### Task goal
Repeat exactly, and only, the lines of the entries below from the one with "delivery note number: D2017-4220" through the one with "order number: 4577866288 -> 4577866988", both ends included.

### Dataset records

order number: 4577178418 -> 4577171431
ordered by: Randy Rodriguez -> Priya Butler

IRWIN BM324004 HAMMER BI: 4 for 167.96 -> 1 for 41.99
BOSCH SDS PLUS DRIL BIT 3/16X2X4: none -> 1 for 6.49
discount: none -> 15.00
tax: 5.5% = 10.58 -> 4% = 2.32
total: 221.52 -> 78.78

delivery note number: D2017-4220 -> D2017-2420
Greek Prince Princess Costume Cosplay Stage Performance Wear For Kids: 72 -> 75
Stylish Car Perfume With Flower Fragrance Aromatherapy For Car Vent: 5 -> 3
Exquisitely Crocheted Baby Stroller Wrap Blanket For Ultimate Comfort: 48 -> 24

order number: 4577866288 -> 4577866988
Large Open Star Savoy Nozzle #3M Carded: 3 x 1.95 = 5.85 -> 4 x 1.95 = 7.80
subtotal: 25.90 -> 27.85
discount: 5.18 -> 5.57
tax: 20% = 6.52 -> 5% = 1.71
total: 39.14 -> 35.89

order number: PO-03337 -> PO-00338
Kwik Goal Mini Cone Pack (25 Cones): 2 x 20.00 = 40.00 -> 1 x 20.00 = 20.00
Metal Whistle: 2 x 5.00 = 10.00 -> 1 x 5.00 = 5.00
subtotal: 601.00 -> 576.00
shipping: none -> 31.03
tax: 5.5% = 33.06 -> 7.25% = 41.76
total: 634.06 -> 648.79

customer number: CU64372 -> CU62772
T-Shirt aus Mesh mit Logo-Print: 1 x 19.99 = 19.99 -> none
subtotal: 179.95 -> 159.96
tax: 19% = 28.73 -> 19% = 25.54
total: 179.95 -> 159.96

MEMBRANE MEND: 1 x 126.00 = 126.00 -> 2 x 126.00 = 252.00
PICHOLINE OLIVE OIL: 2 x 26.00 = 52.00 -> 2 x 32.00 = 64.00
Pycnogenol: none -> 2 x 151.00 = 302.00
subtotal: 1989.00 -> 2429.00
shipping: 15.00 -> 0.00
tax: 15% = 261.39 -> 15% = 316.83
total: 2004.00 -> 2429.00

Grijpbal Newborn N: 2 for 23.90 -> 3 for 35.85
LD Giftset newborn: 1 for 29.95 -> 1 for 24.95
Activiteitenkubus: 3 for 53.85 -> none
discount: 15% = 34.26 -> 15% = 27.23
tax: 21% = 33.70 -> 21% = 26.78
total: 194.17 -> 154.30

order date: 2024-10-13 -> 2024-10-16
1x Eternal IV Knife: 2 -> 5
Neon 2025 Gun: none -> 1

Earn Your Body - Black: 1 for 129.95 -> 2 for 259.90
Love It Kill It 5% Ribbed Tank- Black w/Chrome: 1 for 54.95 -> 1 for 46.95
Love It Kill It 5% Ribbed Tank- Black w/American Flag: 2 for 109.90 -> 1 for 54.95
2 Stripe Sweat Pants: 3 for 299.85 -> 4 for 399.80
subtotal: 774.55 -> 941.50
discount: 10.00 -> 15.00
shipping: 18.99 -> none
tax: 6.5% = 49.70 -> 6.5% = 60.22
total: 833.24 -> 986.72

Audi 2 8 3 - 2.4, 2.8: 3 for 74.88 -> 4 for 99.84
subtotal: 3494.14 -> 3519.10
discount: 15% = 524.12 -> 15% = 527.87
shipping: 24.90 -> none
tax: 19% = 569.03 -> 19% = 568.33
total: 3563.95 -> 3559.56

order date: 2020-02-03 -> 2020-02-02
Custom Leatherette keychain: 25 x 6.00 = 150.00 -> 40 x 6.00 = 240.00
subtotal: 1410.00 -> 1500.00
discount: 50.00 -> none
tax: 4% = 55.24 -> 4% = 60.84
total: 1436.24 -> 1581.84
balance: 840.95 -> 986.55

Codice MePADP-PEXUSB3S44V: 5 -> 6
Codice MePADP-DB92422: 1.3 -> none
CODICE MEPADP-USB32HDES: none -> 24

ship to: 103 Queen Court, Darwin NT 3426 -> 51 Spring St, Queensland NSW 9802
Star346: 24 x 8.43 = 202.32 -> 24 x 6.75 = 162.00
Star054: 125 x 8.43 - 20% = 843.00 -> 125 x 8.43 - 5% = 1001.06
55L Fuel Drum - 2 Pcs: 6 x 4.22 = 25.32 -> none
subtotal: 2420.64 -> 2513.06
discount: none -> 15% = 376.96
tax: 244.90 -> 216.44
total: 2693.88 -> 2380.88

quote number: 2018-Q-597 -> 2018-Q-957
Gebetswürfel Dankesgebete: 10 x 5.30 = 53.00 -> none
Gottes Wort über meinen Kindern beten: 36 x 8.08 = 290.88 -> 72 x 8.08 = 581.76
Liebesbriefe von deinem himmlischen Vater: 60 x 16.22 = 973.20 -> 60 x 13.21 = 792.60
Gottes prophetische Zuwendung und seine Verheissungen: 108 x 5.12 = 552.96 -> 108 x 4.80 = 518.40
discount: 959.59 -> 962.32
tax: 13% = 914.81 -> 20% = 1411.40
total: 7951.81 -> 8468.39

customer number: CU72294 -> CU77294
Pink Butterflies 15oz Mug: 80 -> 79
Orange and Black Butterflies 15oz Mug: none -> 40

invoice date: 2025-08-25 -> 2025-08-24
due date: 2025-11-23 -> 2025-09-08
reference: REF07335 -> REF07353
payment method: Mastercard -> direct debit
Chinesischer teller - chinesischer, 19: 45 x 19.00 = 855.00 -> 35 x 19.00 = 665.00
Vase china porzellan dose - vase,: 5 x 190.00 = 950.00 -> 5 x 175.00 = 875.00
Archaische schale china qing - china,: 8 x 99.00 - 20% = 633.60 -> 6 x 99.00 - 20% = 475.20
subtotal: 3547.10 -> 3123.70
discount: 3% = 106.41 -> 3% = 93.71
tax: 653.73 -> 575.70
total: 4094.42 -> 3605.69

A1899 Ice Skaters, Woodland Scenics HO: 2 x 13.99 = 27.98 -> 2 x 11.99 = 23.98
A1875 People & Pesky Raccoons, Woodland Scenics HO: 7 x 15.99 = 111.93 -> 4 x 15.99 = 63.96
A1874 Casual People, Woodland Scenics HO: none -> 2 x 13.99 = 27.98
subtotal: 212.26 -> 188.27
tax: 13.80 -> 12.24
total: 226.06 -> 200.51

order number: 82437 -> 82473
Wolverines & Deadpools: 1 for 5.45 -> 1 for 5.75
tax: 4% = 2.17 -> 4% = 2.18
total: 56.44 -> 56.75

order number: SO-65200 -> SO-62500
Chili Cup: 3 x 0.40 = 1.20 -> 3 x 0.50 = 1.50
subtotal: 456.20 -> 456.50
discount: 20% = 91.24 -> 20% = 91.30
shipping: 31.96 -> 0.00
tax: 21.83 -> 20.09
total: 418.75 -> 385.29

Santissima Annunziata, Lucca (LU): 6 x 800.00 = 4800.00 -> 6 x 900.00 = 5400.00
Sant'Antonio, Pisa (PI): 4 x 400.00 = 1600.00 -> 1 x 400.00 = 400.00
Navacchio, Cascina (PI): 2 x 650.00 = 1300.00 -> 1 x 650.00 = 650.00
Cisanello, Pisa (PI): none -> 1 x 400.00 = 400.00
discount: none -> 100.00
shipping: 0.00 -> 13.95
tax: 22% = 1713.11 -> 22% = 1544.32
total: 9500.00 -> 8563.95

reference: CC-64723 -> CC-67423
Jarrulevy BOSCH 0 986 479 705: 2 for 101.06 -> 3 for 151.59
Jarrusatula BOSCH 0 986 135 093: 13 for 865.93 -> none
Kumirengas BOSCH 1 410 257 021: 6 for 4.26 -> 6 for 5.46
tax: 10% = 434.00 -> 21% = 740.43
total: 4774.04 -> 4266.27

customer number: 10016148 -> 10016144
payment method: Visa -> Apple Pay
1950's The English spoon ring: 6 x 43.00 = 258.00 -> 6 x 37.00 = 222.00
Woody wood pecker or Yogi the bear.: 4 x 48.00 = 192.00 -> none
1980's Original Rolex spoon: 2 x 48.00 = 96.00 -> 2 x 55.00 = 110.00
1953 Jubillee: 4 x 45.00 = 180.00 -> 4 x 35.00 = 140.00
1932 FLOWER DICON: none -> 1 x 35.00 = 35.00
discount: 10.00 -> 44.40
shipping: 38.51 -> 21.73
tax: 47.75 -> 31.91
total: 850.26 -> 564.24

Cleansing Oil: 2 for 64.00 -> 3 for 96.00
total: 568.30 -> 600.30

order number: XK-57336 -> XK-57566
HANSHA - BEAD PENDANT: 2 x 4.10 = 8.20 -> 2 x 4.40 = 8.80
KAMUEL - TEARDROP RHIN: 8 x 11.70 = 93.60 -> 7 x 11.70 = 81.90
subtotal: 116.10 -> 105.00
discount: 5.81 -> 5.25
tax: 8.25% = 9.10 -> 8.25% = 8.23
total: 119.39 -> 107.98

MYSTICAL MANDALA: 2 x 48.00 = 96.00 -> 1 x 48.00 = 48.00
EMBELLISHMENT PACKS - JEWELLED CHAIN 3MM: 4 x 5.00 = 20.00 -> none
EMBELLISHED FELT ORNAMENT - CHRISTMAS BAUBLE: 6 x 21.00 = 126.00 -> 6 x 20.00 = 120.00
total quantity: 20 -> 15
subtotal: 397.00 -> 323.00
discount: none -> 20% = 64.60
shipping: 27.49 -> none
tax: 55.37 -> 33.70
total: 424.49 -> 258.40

### Reply
delivery note number: D2017-4220 -> D2017-2420
Greek Prince Princess Costume Cosplay Stage Performance Wear For Kids: 72 -> 75
Stylish Car Perfume With Flower Fragrance Aromatherapy For Car Vent: 5 -> 3
Exquisitely Crocheted Baby Stroller Wrap Blanket For Ultimate Comfort: 48 -> 24

order number: 4577866288 -> 4577866988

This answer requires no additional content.